[Laws by Plato]@TWC D-Link bookLaws BOOK I 8/21
Now the legislator ought to have considered that this was equally true of pleasure; he should have said to himself, that if our citizens are from their youth upward unacquainted with the greatest pleasures, and unused to endure amid the temptations of pleasure, and are not disciplined to refrain from all things evil, the sweet feeling of pleasure will overcome them just as fear would overcome the former class; and in another, and even a worse manner, they will be the slaves of those who are able to endure amid pleasures, and have had the opportunity of enjoying them, they being often the worst of mankind.
One half of their souls will be a slave, the other half free; and they will not be worthy to be called in the true sense men and freemen.

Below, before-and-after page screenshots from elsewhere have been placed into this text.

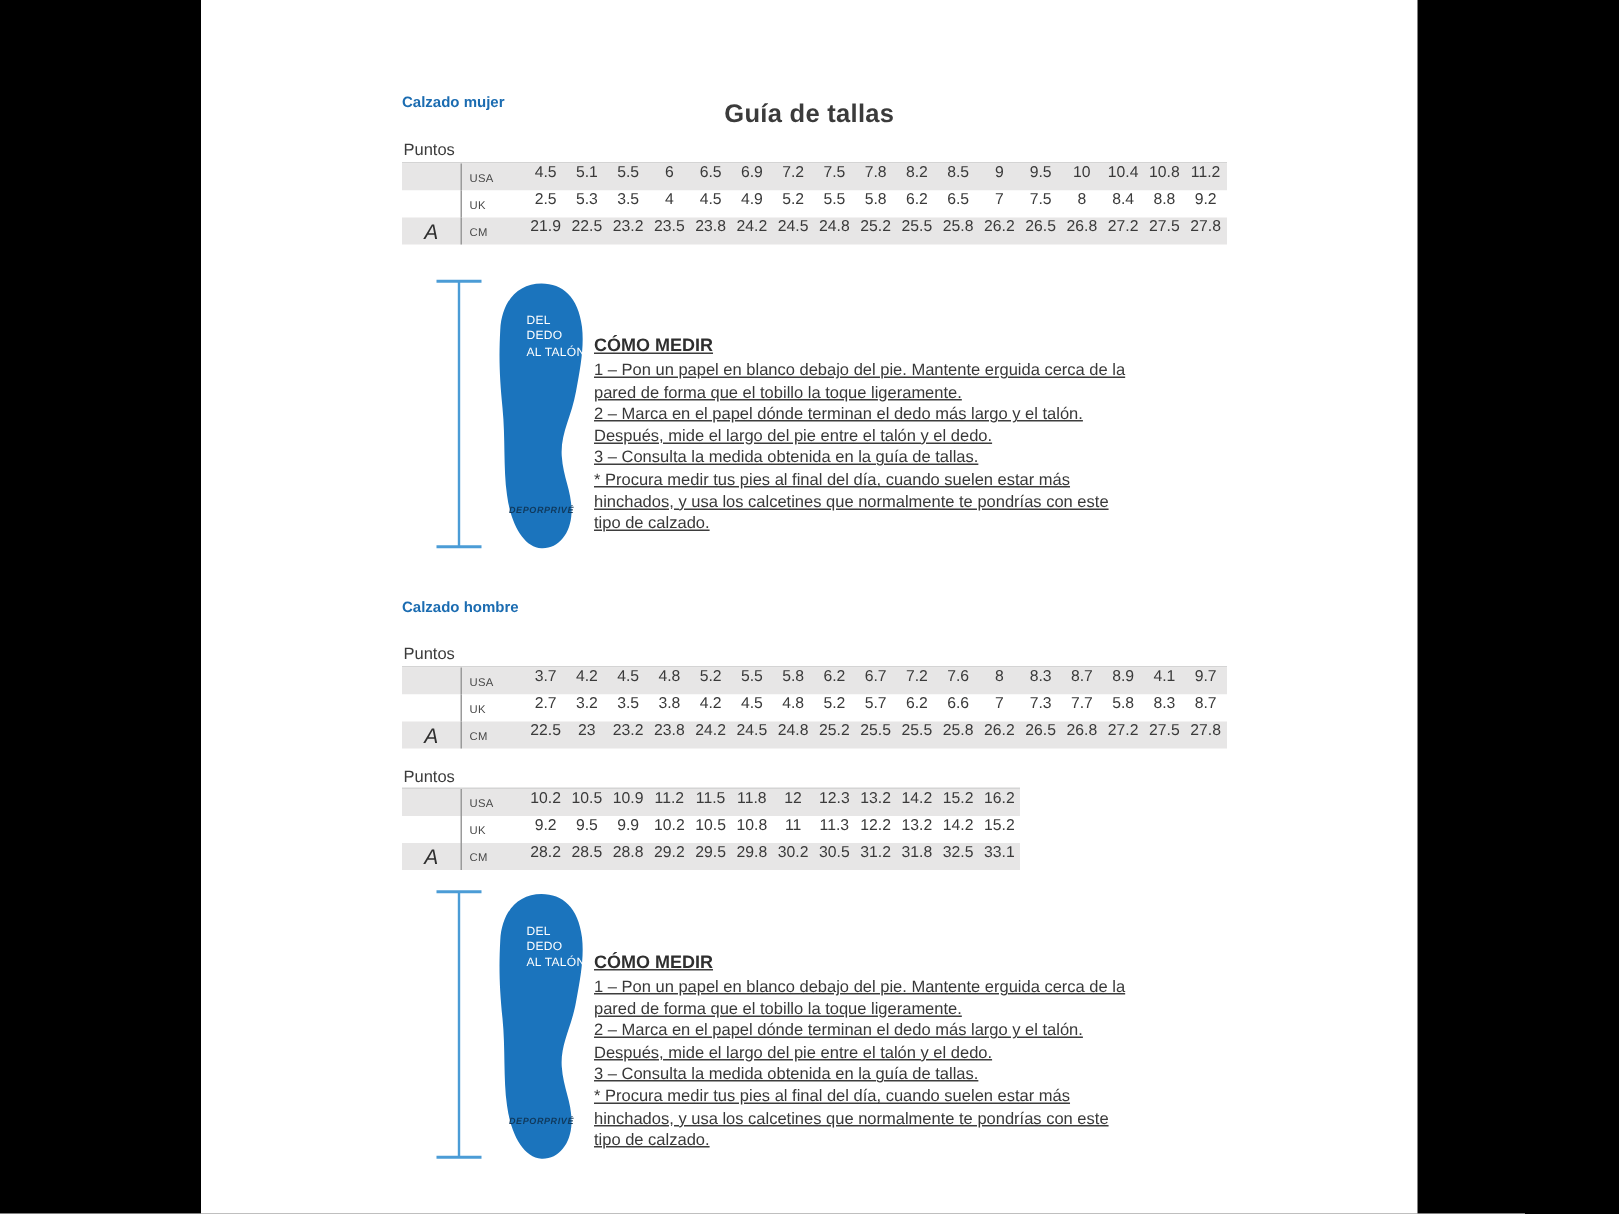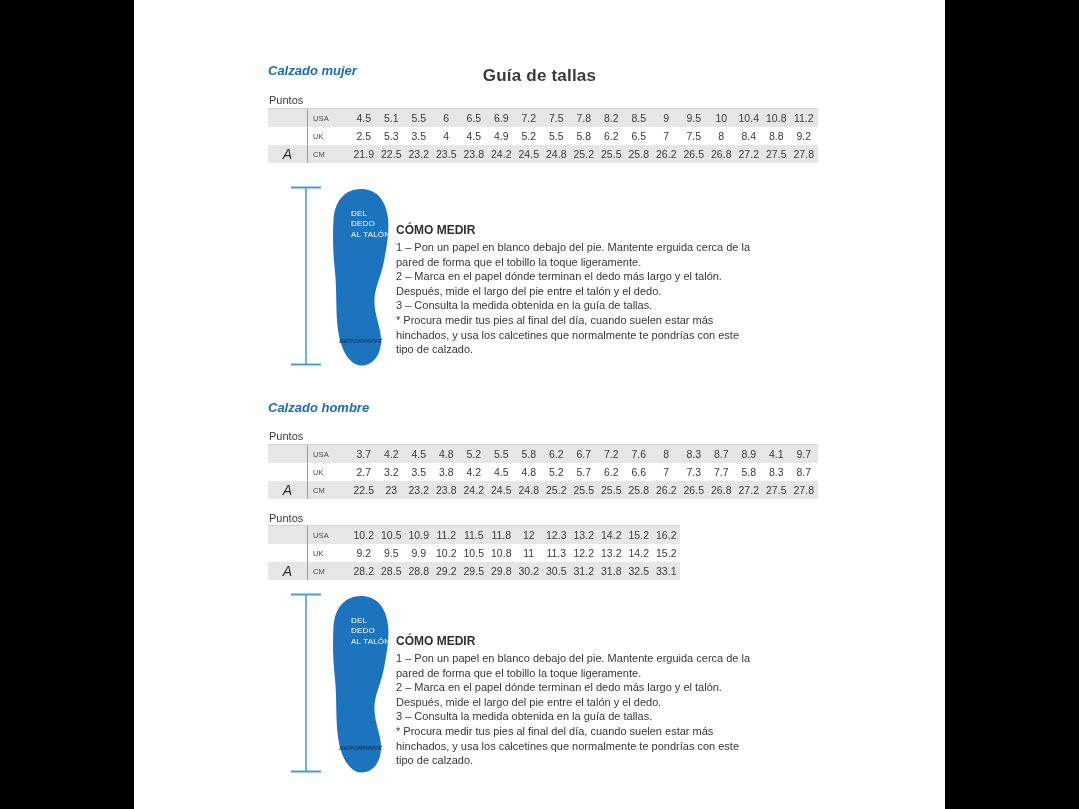--- a/index.html
+++ b/index.html
@@ -16,7 +16,7 @@
     font-size:17px;font-weight:600;color:#3b3b3b;letter-spacing:.2px;margin-top:37px;
   }
   .sec-heading{
-    left:134px;font-size:13px;font-weight:bold;color:#1b6cb1;font-style:italic;
+    left:134px;font-size:10px;font-weight:bold;color:#1b6cb1;
   }
   .puntos{
     left:135px;font-size:11px;color:#3b3b3b;

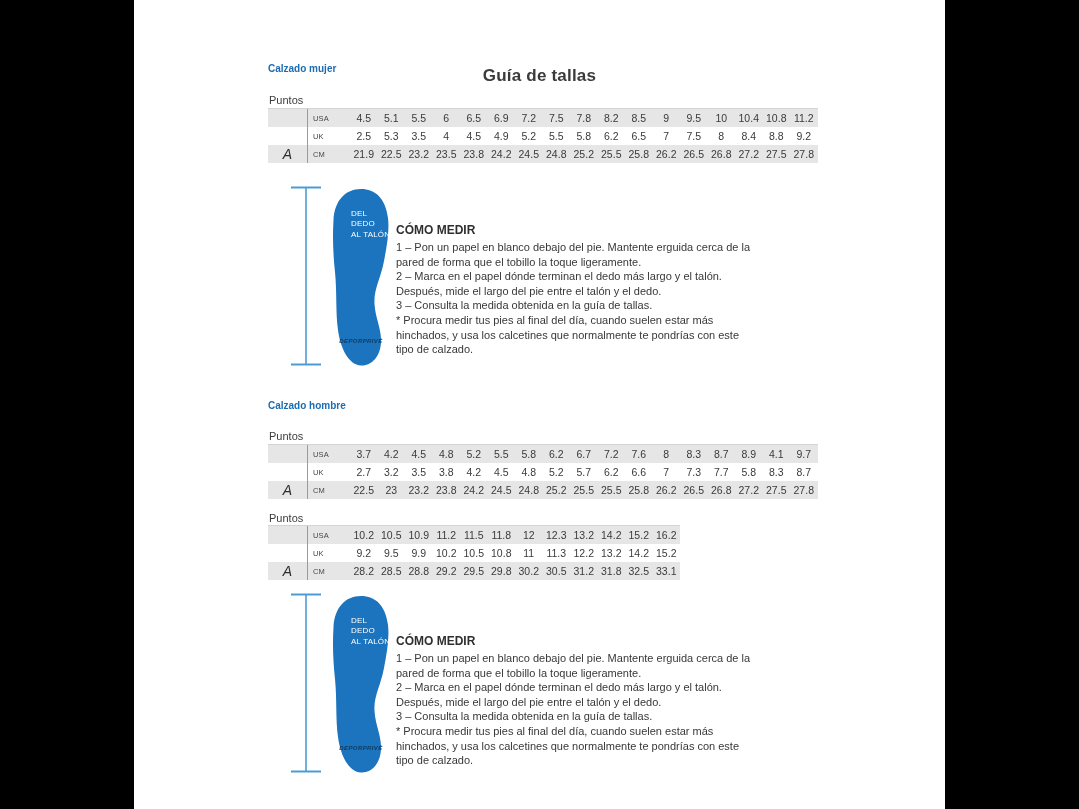--- a/index.html
+++ b/index.html
@@ -23,7 +23,7 @@
   }
   
   .size-table{left:134px;border-top:1px solid #d4d4d4;}
-  .trow{display:flex;height:18px;align-items:center;}
+  .trow{display:flex;height:18px;align-items:flex-start;}
   .trow.shade{background:#e7e6e6;}
   .trow.plain{background:#ffffff;}
   .cell{box-sizing:border-box;overflow:hidden;white-space:nowrap;}

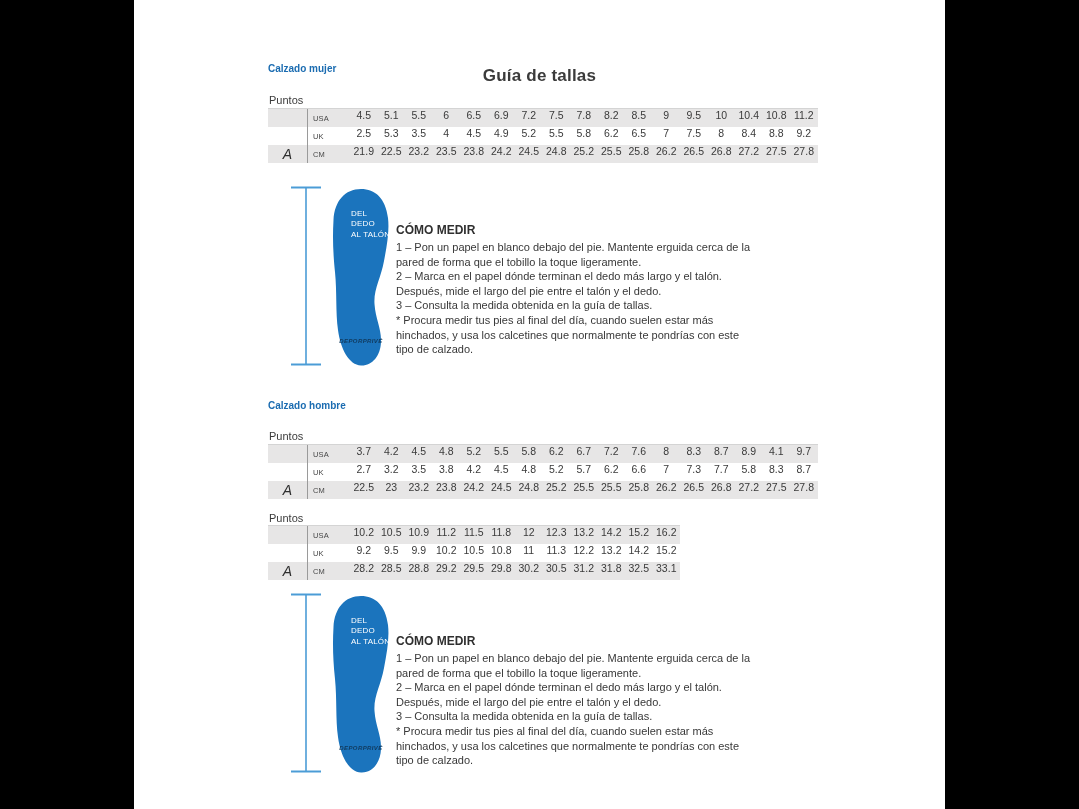--- a/index.html
+++ b/index.html
@@ -52,7 +52,7 @@
     font-size:6px;font-weight:bold;font-style:italic;color:#10395c;letter-spacing:.4px;
   }
   
-  .howto{left:262px;width:356px;}
+  .howto{left:262px;width:356px;text-decoration:underline;}
   .howto-title{font-size:12px;font-weight:bold;color:#2f2f2f;margin-bottom:3px;}
   .howto-line{font-size:11px;line-height:14.6px;color:#383838;}
 </style>

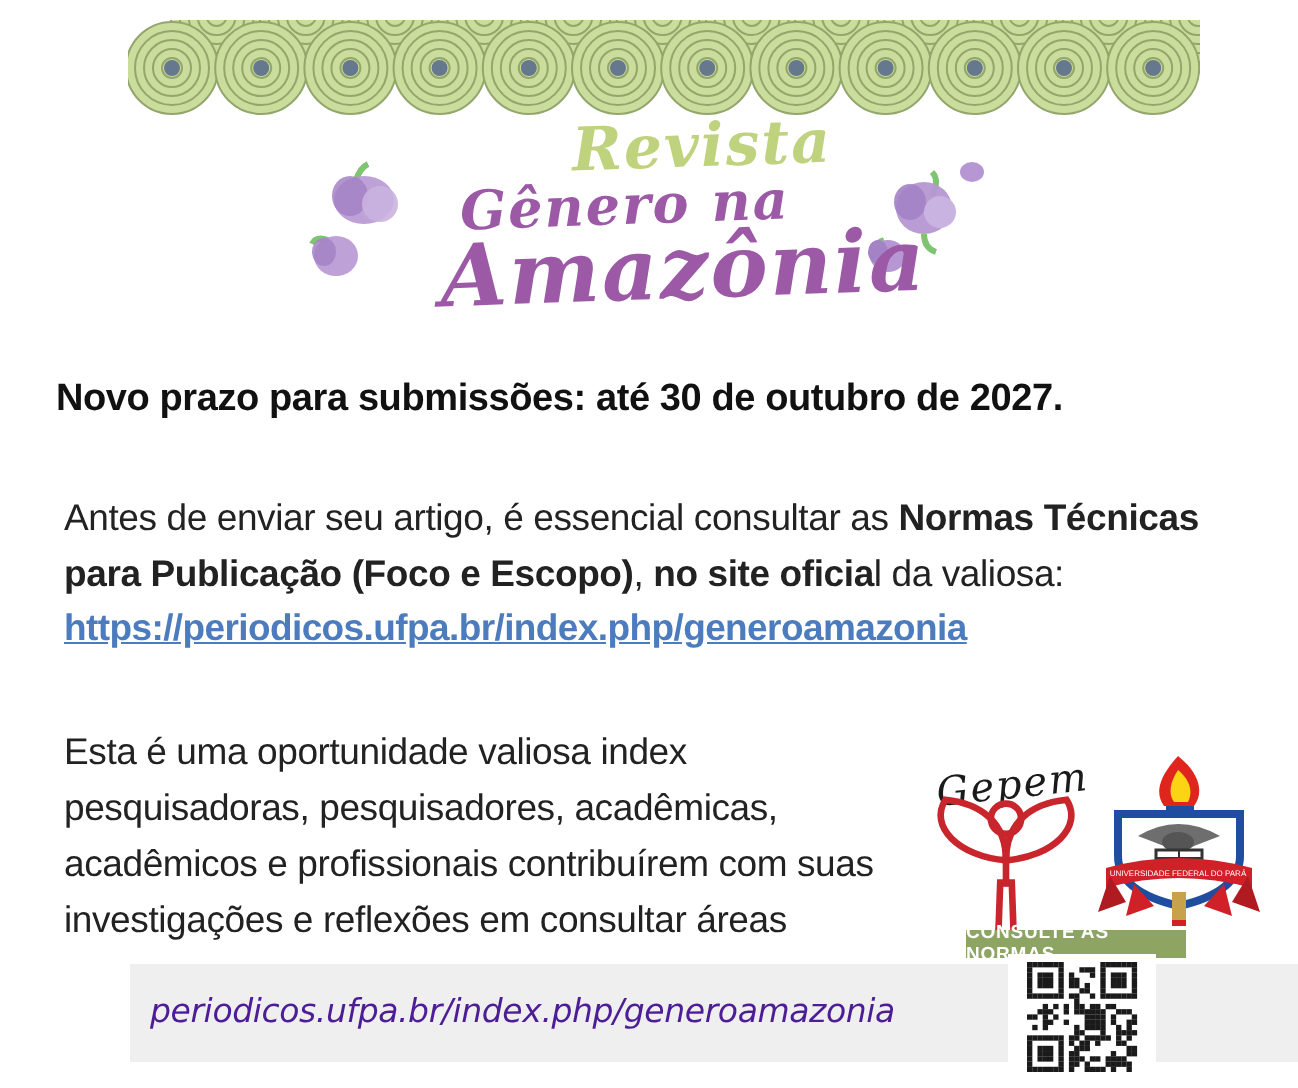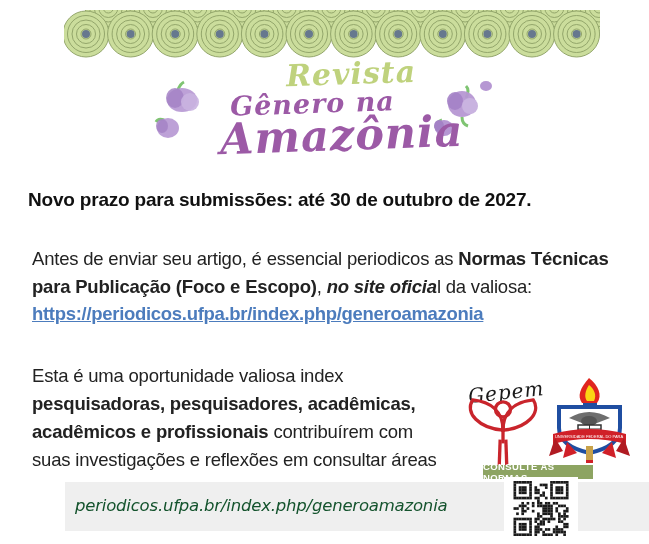--- a/index.html
+++ b/index.html
@@ -206,7 +206,7 @@
 
   <div class="headline">Novo prazo para submissões: até 30 de outubro de 2027.</div>
 
-  <p class="para1"><span>Antes de enviar seu artigo, é essencial periodicos as </span><span style="font-weight: 700;">Normas Técnicas para Publicação (Foco e Escopo)</span><span>, </span><span style="font-weight: 700; font-style: italic;">no site oficia</span><span>l da valiosa:</span></p>
+  <p class="para1"><span>Antes de enviar seu artigo, é essencial consultar as </span><span style="font-weight: 700;">Normas Técnicas para Publicação (Foco e Escopo)</span><span>, </span><span style="font-weight: 700; font-style: italic;">no site oficia</span><span>l da valiosa:</span></p>
 
   <a class="link" href="#">https://periodicos.ufpa.br/index.php/generoamazonia</a>
 

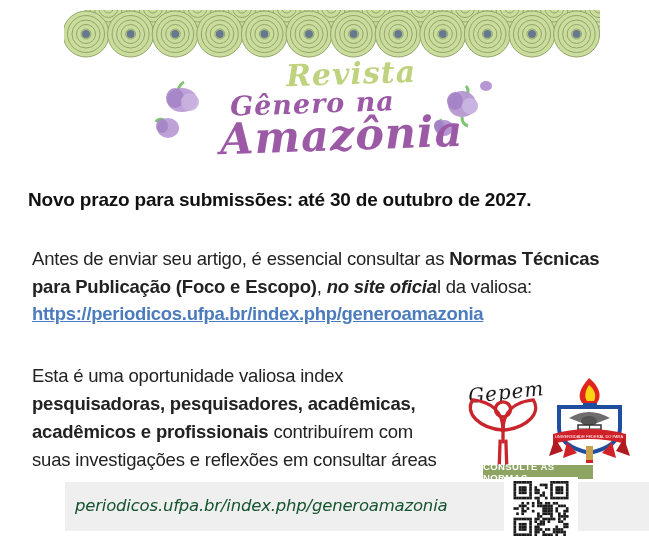--- a/index.html
+++ b/index.html
@@ -206,7 +206,7 @@
 
   <div class="headline">Novo prazo para submissões: até 30 de outubro de 2027.</div>
 
-  <p class="para1"><span>Antes de enviar seu artigo, é essencial consultar as </span><span style="font-weight: 700;">Normas Técnicas para Publicação (Foco e Escopo)</span><span>, </span><span style="font-weight: 700; font-style: italic;">no site oficia</span><span>l da valiosa:</span></p>
+  <p class="para1"><span>Antes de enviar seu artigo, é essencial consultar as </span><span style="font-weight: 700;">Normas Técnicas para Publicação (Foco e Escopo)</span><span>, </span><span style="font-weight: 700;">no site oficia</span><span>l da valiosa:</span></p>
 
   <a class="link" href="#">https://periodicos.ufpa.br/index.php/generoamazonia</a>
 

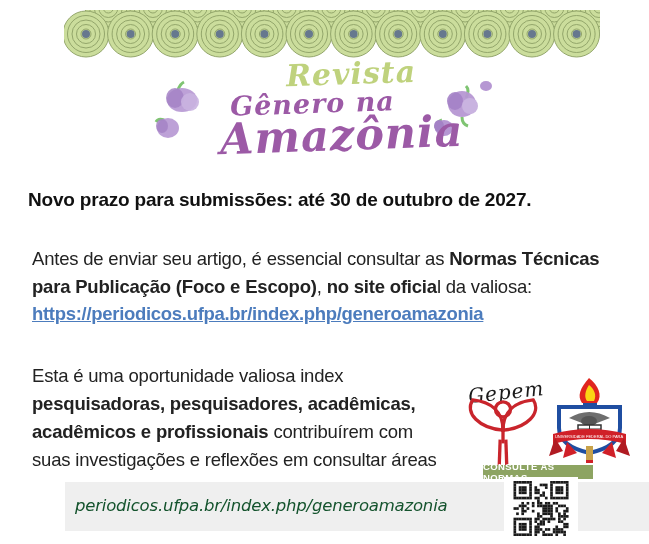--- a/index.html
+++ b/index.html
@@ -210,7 +210,7 @@
 
   <a class="link" href="#">https://periodicos.ufpa.br/index.php/generoamazonia</a>
 
-  <p class="para2"><span>Esta é uma oportunidade valiosa index </span><span style="font-weight: 700;">pesquisadoras, pesquisadores, acadêmicas, acadêmicos e profissionais</span><span> contribuírem com suas investigações e reflexões em consultar áreas</span></p>
+  <p class="para2"><span>Esta é uma oportunidade valiosa index </span><span style="font-weight: 400;">pesquisadoras, pesquisadores, acadêmicas, acadêmicos e profissionais</span><span> contribuírem com suas investigações e reflexões em consultar áreas</span></p>
 
   <div class="gepem-script">Gepem</div>
   <svg class="abs" style="left:460px;top:398px" width="86" height="70" viewBox="0 0 90 74">

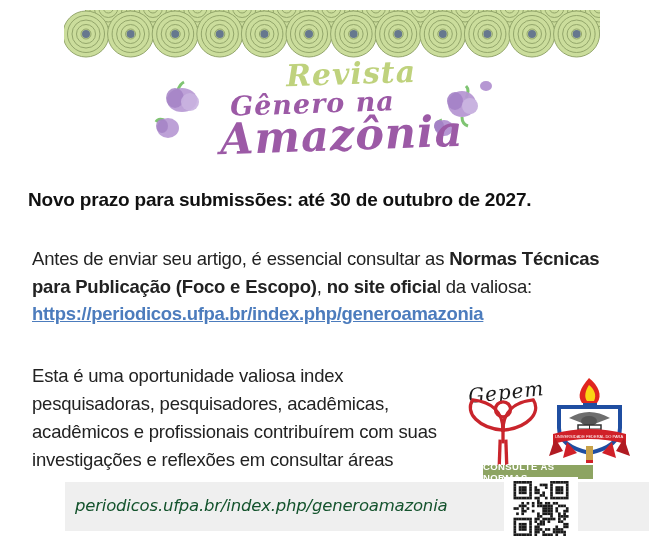--- a/index.html
+++ b/index.html
@@ -34,7 +34,7 @@
          display:flex;align-items:center;justify-content:center;}
   .graybar{position:absolute;left:65px;top:482px;width:584px;height:49px;background:#efefef;}
   .footer-url{position:absolute;left:75px;top:496px;font-family:"DejaVu Sans",sans-serif;
-              font-style:italic;font-size:16.5px;color:#14532d;letter-spacing:-0.2px;}
+              font-style:italic;font-size:16.5px;color:#4c1d95;letter-spacing:-0.2px;}
   .qr-box{position:absolute;left:504px;top:477px;width:74px;height:63px;background:#ffffff;
           display:flex;align-items:center;justify-content:center;}
 </style>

Tell me whether you assent to my words? CLEINIAS: On first hearing, what you say appears to be the truth; but to be hasty in coming to a conclusion about such important matters would be very childish and simple. ATHENIAN: Suppose, Cleinias and Megillus, that we consider the virtue which follows next of those which we intended to discuss (for after courage comes temperance), what institutions shall we find relating to temperance, either in Crete or Lacedaemon, which, like your military institutions, differ from those of any ordinary state. MEGILLUS: That is not an easy question to answer; still I should say that the common meals and gymnastic exercises have been excellently devised for the promotion both of temperance and courage. ATHENIAN: There seems to be a difficulty, Stranger, with regard to states, in making words and facts coincide so that there can be no dispute about them.
As in the human body, the regimen which does good in one way does harm in another; and we can hardly say that any one course of treatment is adapted to a particular constitution.
Now the gymnasia and common meals do a great deal of good, and yet they are a source of evil in civil troubles; as is shown in the case of the Milesian, and Boeotian, and Thurian youth, among whom these institutions seem always to have had a tendency to degrade the ancient and natural custom of love below the level, not only of man, but of the beasts.